» **EXERCISE REQUIREMENTS**:
What lines below contain the word "none"? Please pull each one out.

» **SOURCE DATA**:
━━━

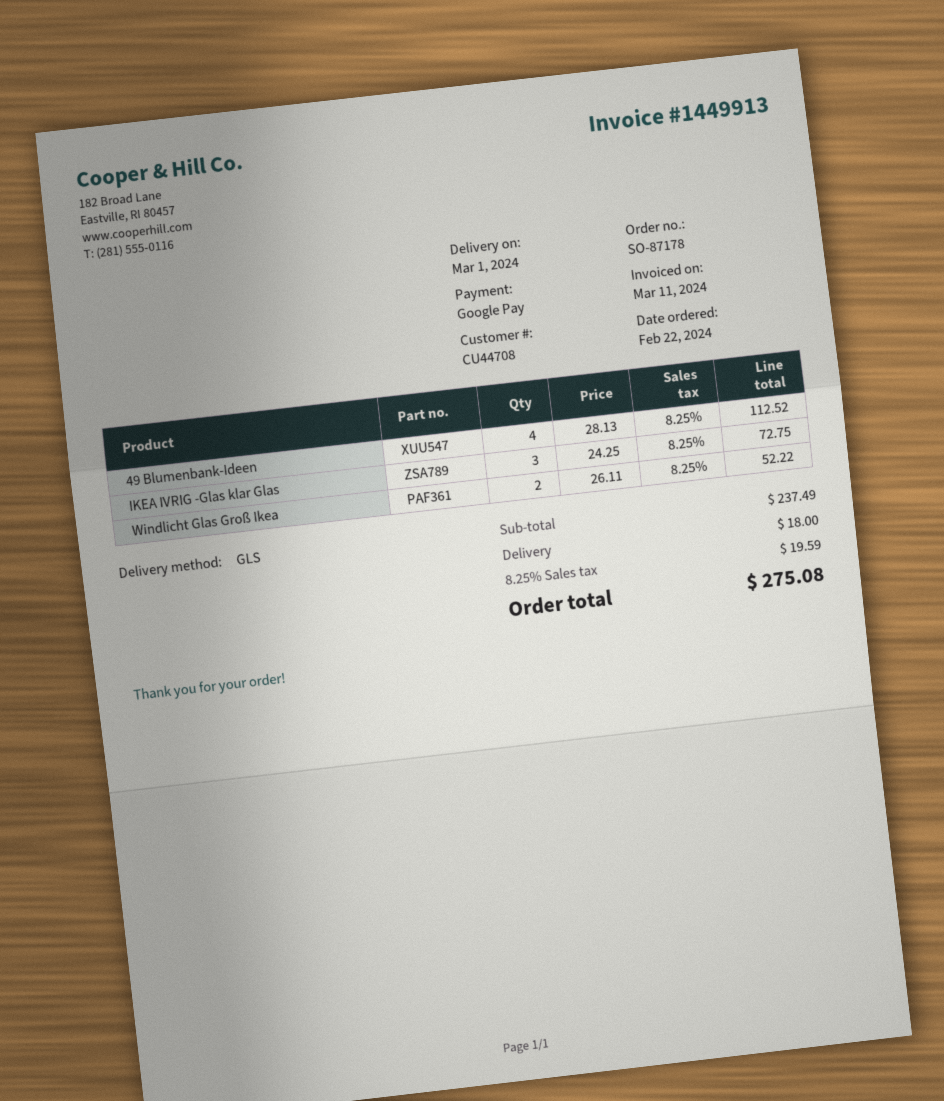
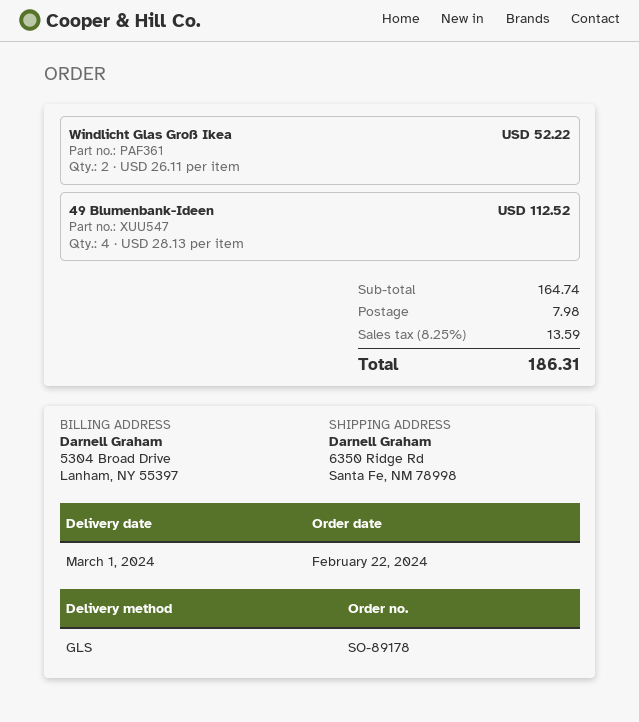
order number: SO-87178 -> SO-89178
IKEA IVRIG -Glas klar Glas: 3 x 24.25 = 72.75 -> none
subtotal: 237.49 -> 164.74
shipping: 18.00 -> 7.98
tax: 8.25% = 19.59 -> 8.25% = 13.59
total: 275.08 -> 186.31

━━━

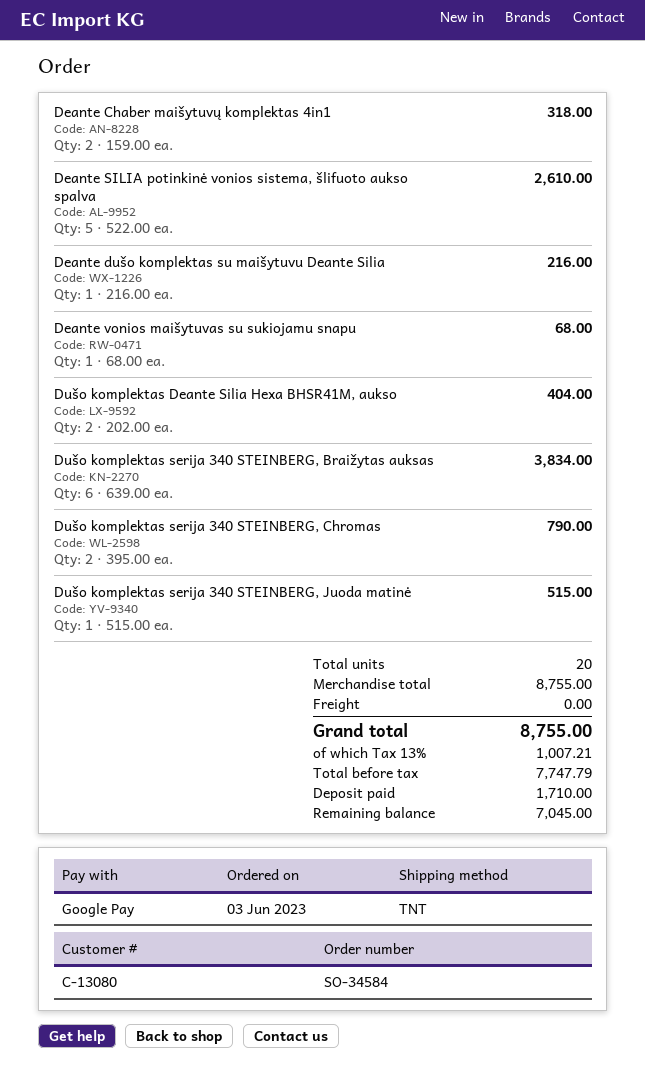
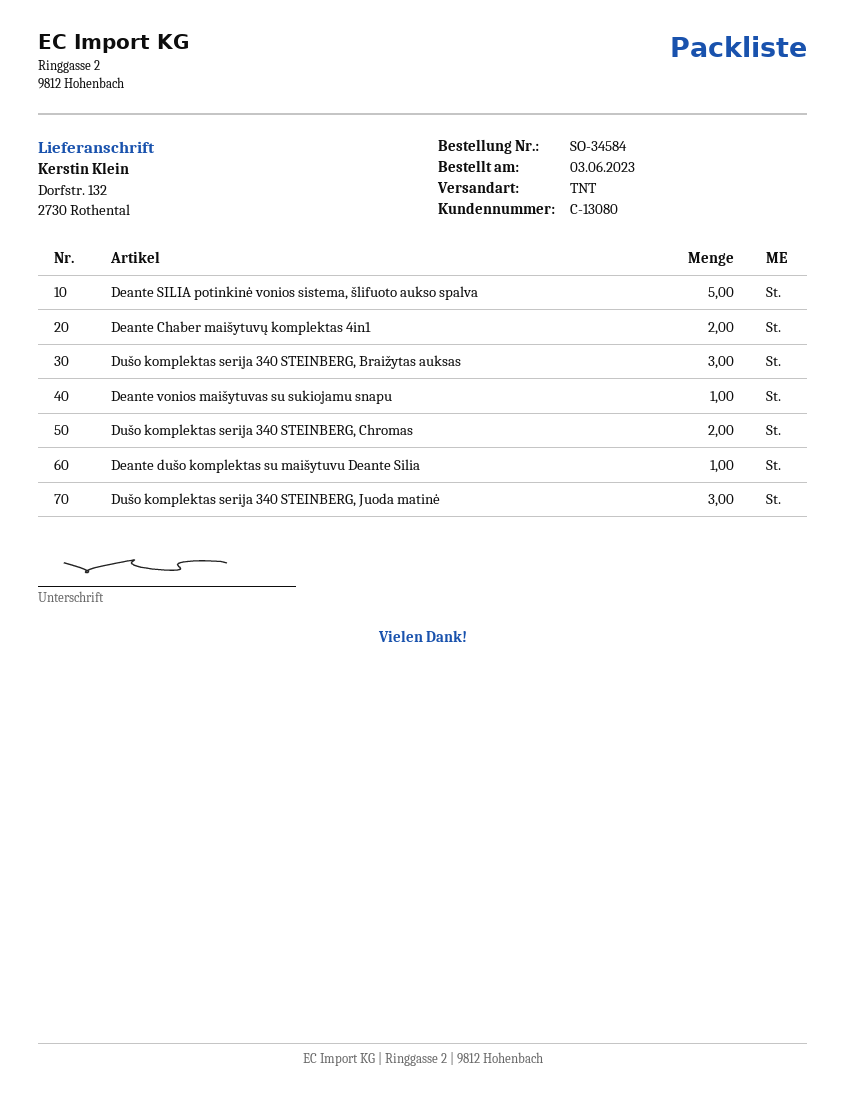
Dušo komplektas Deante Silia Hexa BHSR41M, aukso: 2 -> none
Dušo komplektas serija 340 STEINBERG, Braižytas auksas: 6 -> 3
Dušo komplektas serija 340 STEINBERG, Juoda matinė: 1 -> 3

━━━

» **SOLVED PROBLEM**:
IKEA IVRIG -Glas klar Glas: 3 x 24.25 = 72.75 -> none
Dušo komplektas Deante Silia Hexa BHSR41M, aukso: 2 -> none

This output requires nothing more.